Balcaen's other four works in the show were text-based. They included the taunting and reassuring phrase Aw, C'mon written in a heavy-metal font cut from a silvery Plexiglas that made the words reflect like a mirror. Dictionary Definitions: Prince of Darkness , Yearning Year Round, Blurt Blush juxtaposed words and their definitions, alluding to the flux of connotation and meaning inherent in words. Deceptive in their straight forwardness, these works were reminders that words are just like balloons, or other mundane objects, in that they arouse expectation and suggest associations. Hinted at is a cultural inheritance that informs the expectation that words are gendered—as if one word could obviously be feminine, while another, obviously masculine.
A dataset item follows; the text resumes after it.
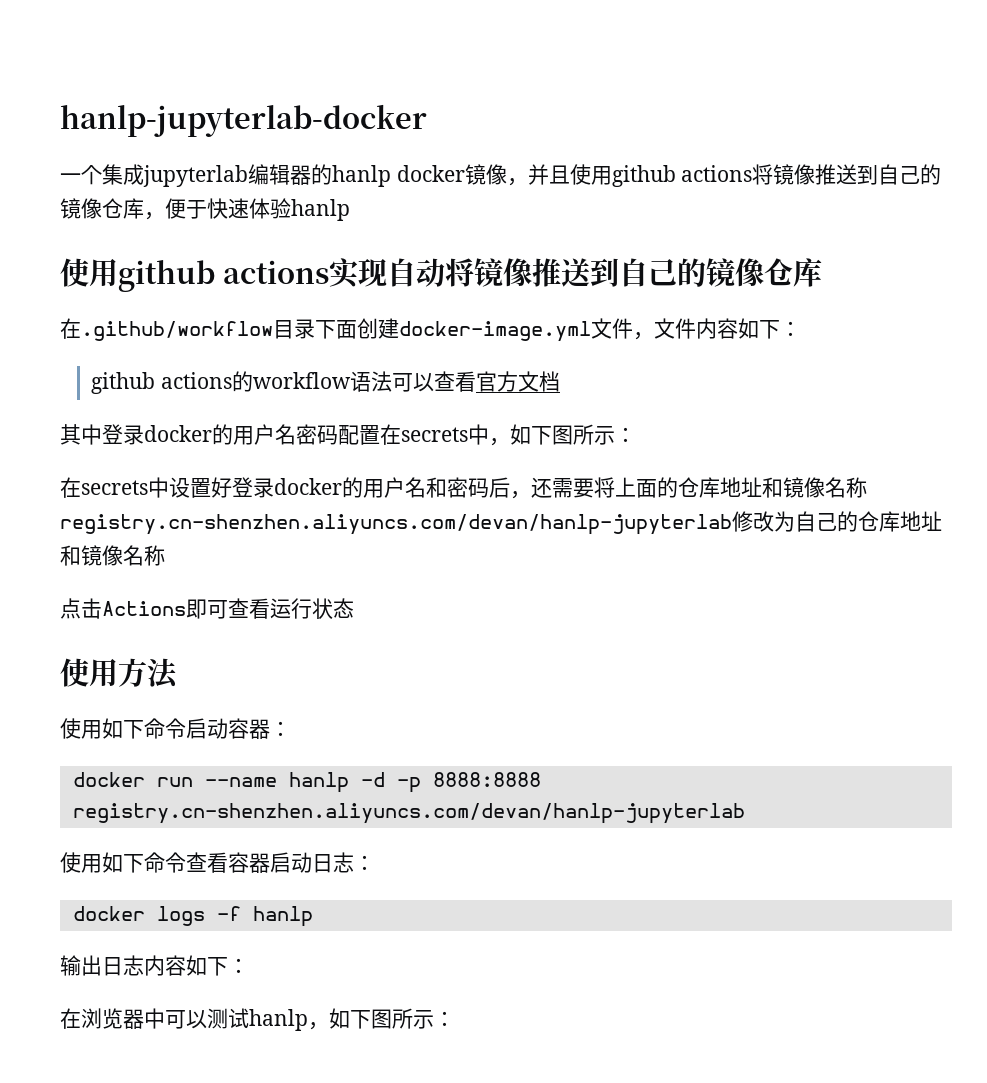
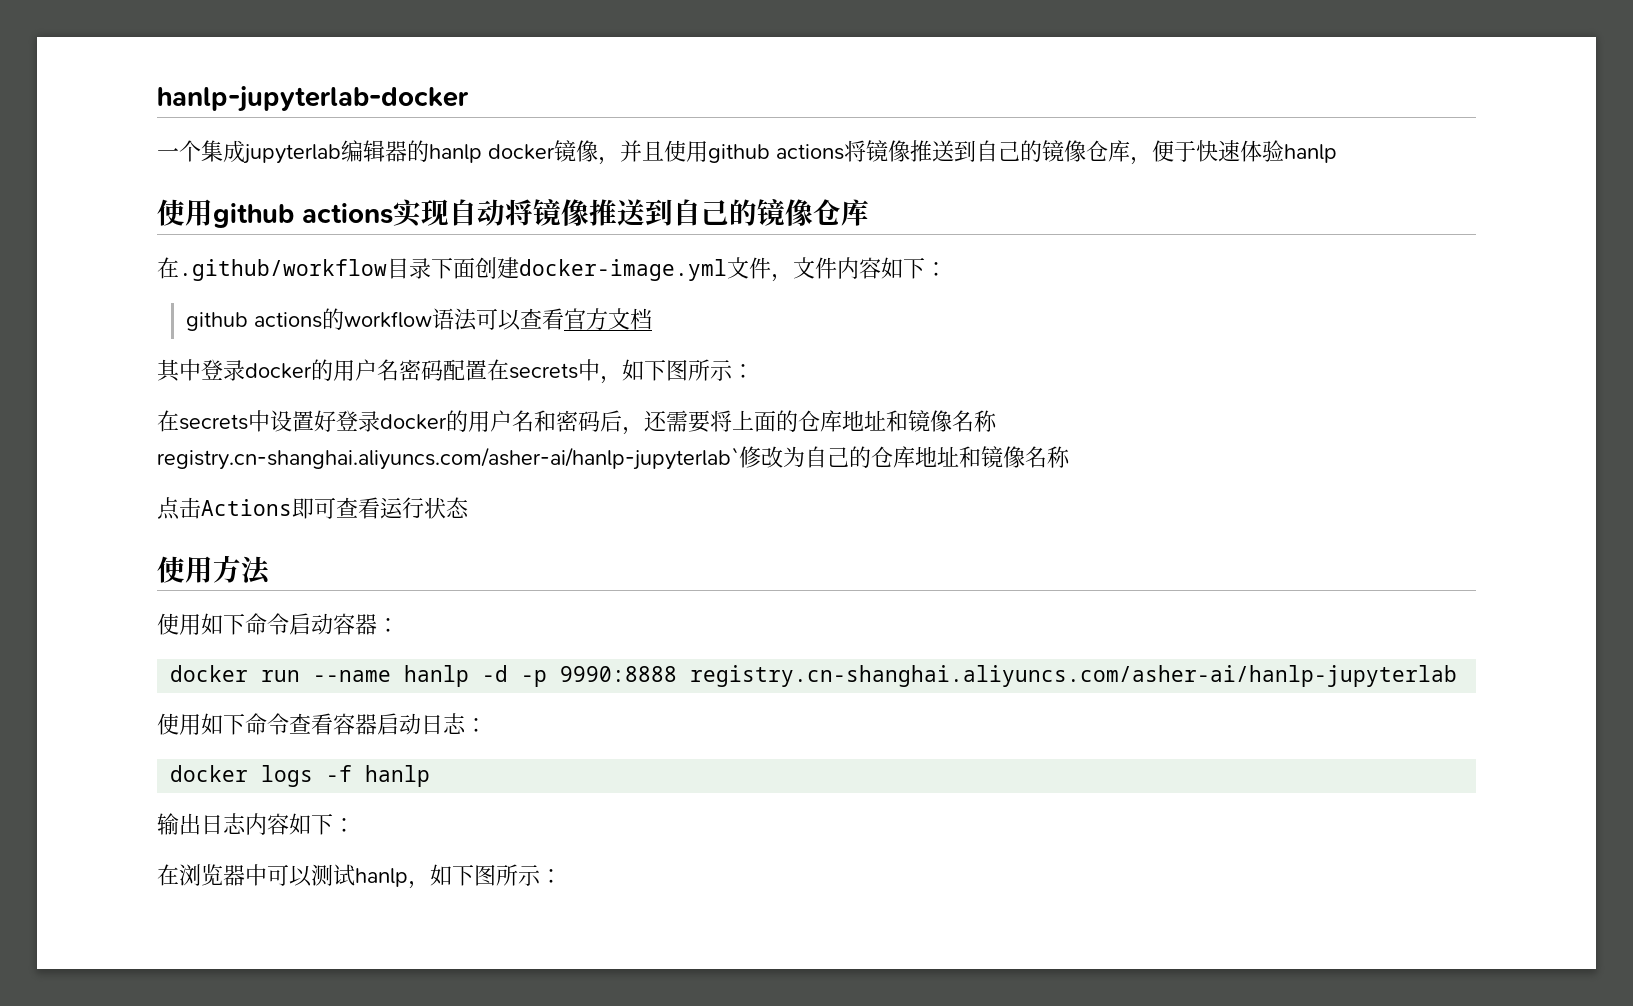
[60,514,732,535] registry.cn-shenzhen.aliyuncs.com/devan/hanlp-jupyterlab -> [157,447,739,470] registry.cn-shanghai.aliyuncs.com/asher-ai/hanlp-jupyterlab`
[432,772,541,787] [72,803,745,824] 8888:8888 registry.cn-shenzhen.aliyuncs.com/devan/hanlp-jupyterlab -> [560,665,1458,687] 9990:8888 registry.cn-shanghai.aliyuncs.com/asher-ai/hanlp-jupyterlab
Returning to the idea of content and context, it may be tempting to accuse Jeffrey Hoone of censorship in light of his email correspondence with Astria Suparak, the director and curator of the Warehouse Gallery, whom he dismissed. The problem with this accusation is that it narrows and occludes the perception of a constellation of relevant issues at play. In these emails, Hoone demands an account of the work in the show to which Suparak supplies a lengthy defense citing its timeliness with regard to the recent "WACK: Art and the Feminist Revolution" at LA MOCA and "Global Feminisms" at the Brooklyn Museum of Art; and then further contextualizes the work in regard to third-wave feminism, but especially foregrounds the subject of female sexuality and desire juxtaposed and complicated with the imagery of sexualized, homosexual males. She closes by confirming the exhibition's relevance to a list of several classes at the university.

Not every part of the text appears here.